Group Normalization
Group Normalization divides channels into groups and normalizes within each group – works batch-independently and is ideal for small batch sizes.
Group Normalization normalizes channel groups instead of batches – the solution for small batch sizes in detection and segmentation.
Explanation
GN divides C channels into G groups (e.g., 32 groups). Normalization is over H×W×(C/G). Independent of batch size, therefore stable for detection/segmentation (often batch=1-2 due to large images).
Marketing Relevance
Standard normalization in object detection and segmentation, where small batches make batch norm unstable.
Common Pitfalls
Number of groups G as hyperparameter (32 is default).

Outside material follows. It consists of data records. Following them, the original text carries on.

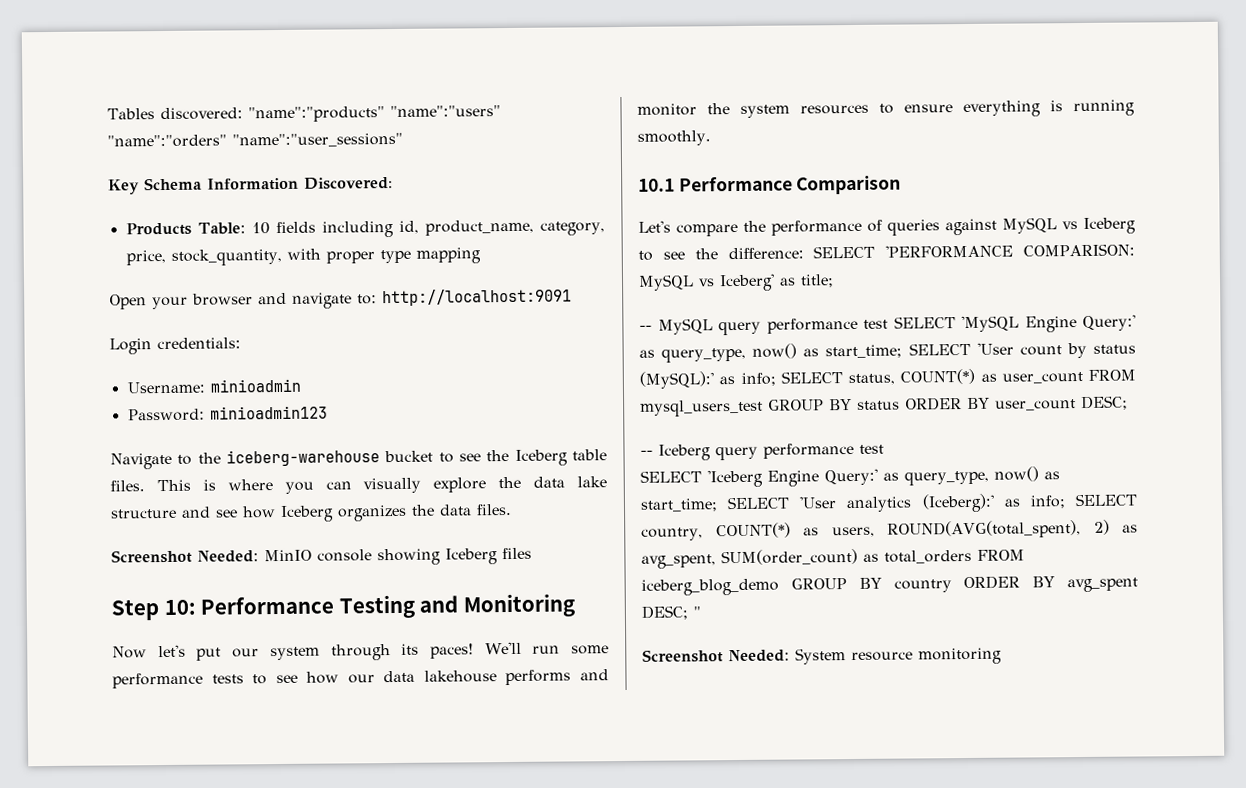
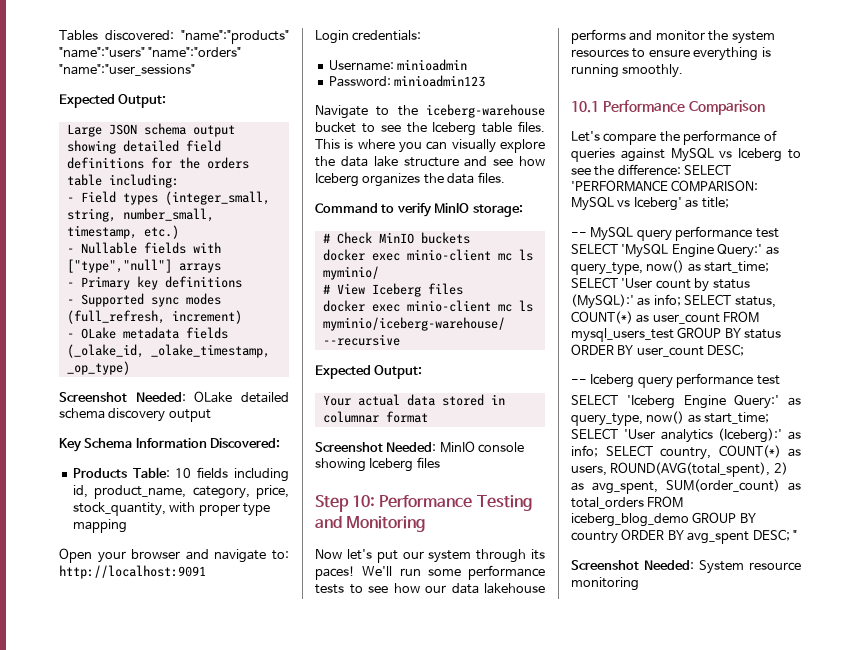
  Tables discovered: "name":"products" "name":"users" "name":"orders" "name":"user_sessions"
+ Expected Output:
+ Large JSON schema output showing detailed field definitions for the orders table including:
+ - Field types (integer_small, string, number_small, timestamp, etc.)
+ - Nullable fields with ["type","null"] arrays
+ - Primary key definitions
+ - Supported sync modes (full_refresh, increment)
+ - OLake metadata fields (_olake_id, _olake_timestamp, _op_type)
+ Screenshot Needed: OLake detailed schema discovery output
+ Command to verify MinIO storage:
+ # Check MinIO buckets
+ docker exec minio-client mc ls myminio/
+ # View Iceberg files
+ docker exec minio-client mc ls myminio/iceberg-warehouse/ --recursive
+ Expected Output:
+ Your actual data stored in columnar format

Not always better than BatchNorm with large batches.
Origin & History
Wu & He (Facebook AI, 2018) introduced Group Normalization. It became standard in Detectron2 and modern detection frameworks. MAE (2022) and other self-supervised methods also use GN.
Comparisons & Differences
Group Normalization vs. Batch Normalization
BatchNorm normalizes across the batch (unstable with small batches); GroupNorm across channel groups (batch-independent).
Group Normalization vs. Layer Normalization
LayerNorm normalizes all channels together; GroupNorm divides them into groups – middle ground between LayerNorm and InstanceNorm.